• [Your task]: Please output all the entries word for word, without the pictures.

################

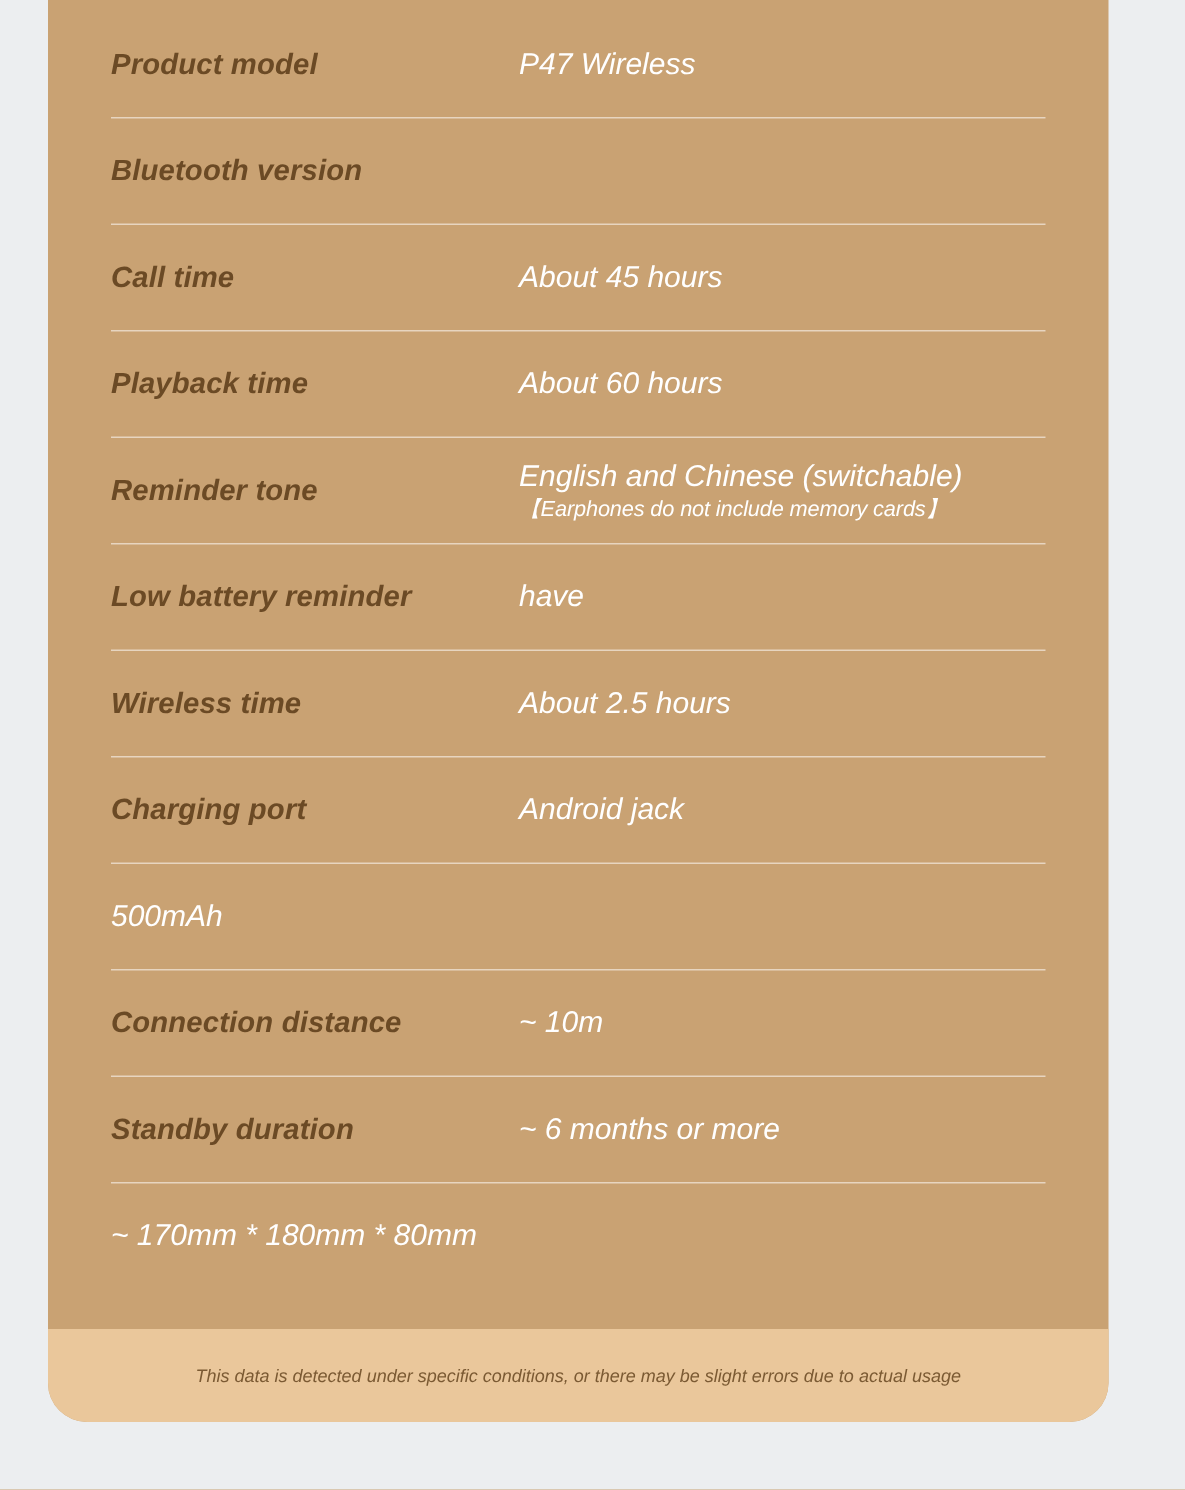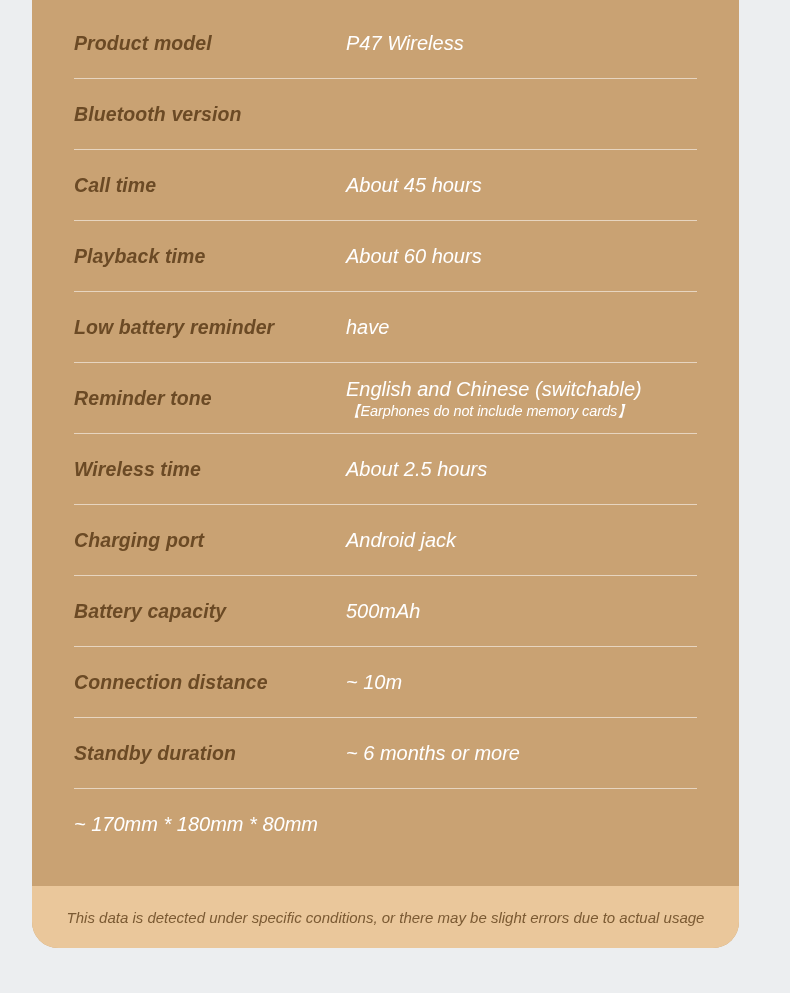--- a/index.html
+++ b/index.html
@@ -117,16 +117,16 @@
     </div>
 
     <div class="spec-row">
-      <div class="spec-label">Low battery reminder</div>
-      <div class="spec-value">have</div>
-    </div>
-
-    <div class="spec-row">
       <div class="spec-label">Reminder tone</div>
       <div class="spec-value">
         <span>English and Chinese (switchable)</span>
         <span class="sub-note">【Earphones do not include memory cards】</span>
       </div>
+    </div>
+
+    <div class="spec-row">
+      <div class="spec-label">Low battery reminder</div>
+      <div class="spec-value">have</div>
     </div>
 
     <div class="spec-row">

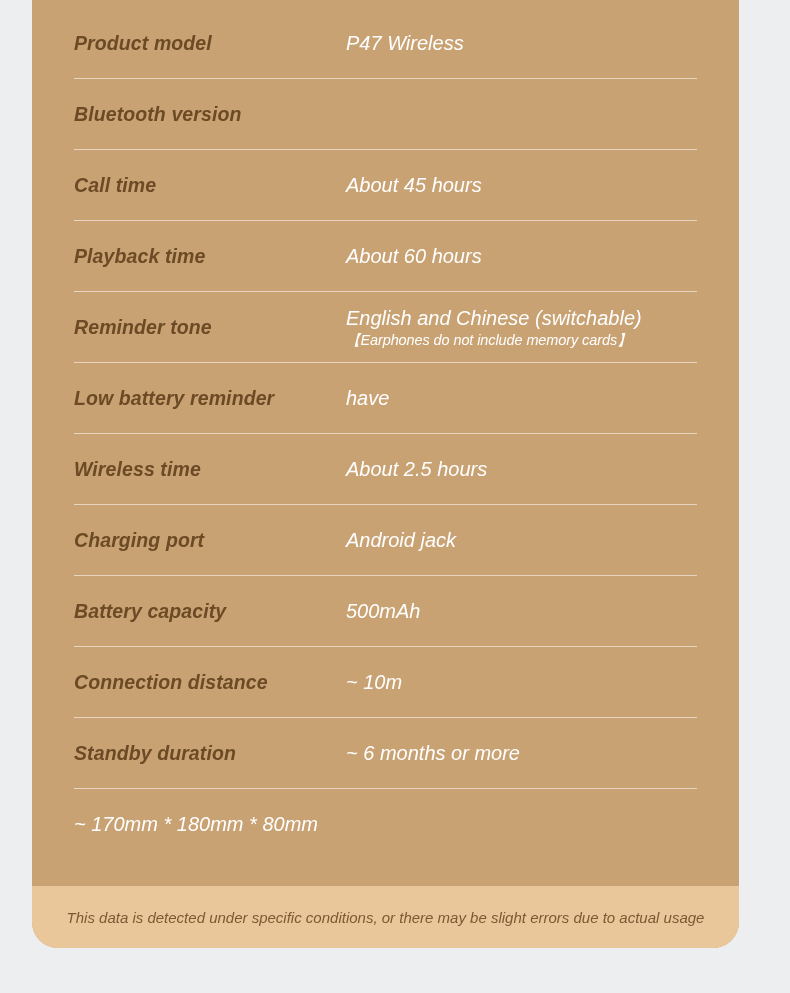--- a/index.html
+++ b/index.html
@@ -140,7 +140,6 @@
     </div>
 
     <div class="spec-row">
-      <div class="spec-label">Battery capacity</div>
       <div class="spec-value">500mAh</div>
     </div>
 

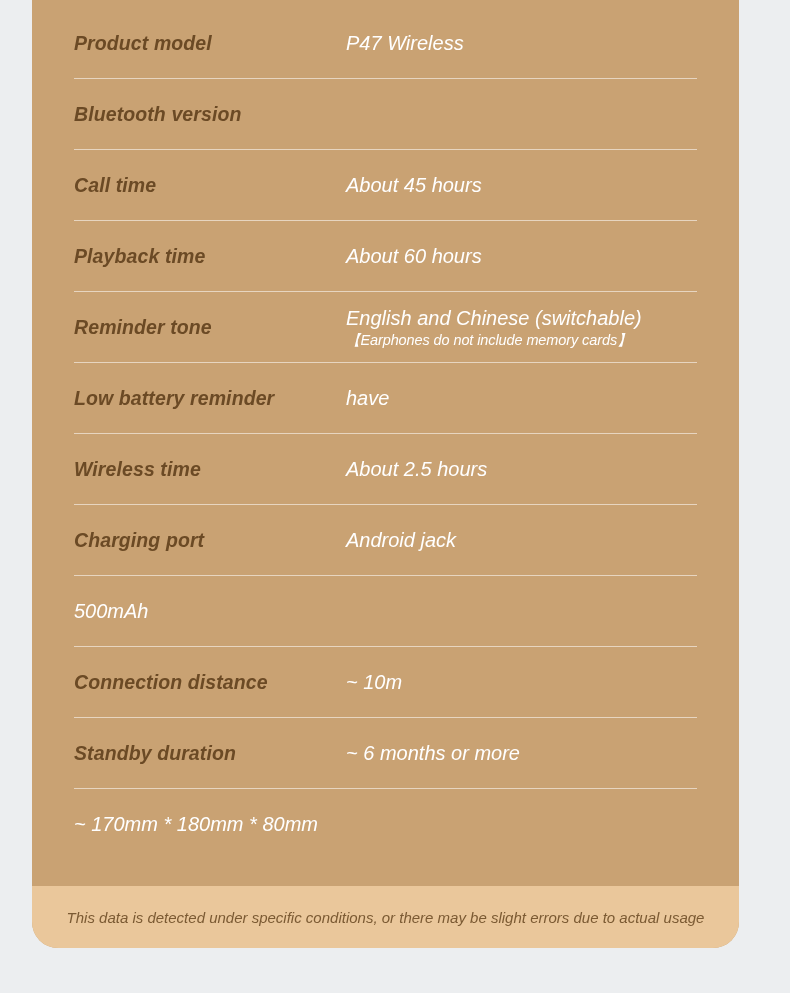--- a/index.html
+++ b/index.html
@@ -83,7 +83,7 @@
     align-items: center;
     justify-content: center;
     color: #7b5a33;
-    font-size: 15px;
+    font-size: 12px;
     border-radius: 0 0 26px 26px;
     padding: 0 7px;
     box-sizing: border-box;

################

• [Exercise result]:
--- a/index.html
+++ b/index.html
@@ -117,16 +117,16 @@
     </div>
 
     <div class="spec-row">
-      <div class="spec-label">Low battery reminder</div>
-      <div class="spec-value">have</div>
-    </div>
-
-    <div class="spec-row">
       <div class="spec-label">Reminder tone</div>
       <div class="spec-value">
         <span>English and Chinese (switchable)</span>
         <span class="sub-note">【Earphones do not include memory cards】</span>
       </div>
+    </div>
+
+    <div class="spec-row">
+      <div class="spec-label">Low battery reminder</div>
+      <div class="spec-value">have</div>
     </div>
 
     <div class="spec-row">

--- a/index.html
+++ b/index.html
@@ -140,7 +140,6 @@
     </div>
 
     <div class="spec-row">
-      <div class="spec-label">Battery capacity</div>
       <div class="spec-value">500mAh</div>
     </div>
 

--- a/index.html
+++ b/index.html
@@ -83,7 +83,7 @@
     align-items: center;
     justify-content: center;
     color: #7b5a33;
-    font-size: 15px;
+    font-size: 12px;
     border-radius: 0 0 26px 26px;
     padding: 0 7px;
     box-sizing: border-box;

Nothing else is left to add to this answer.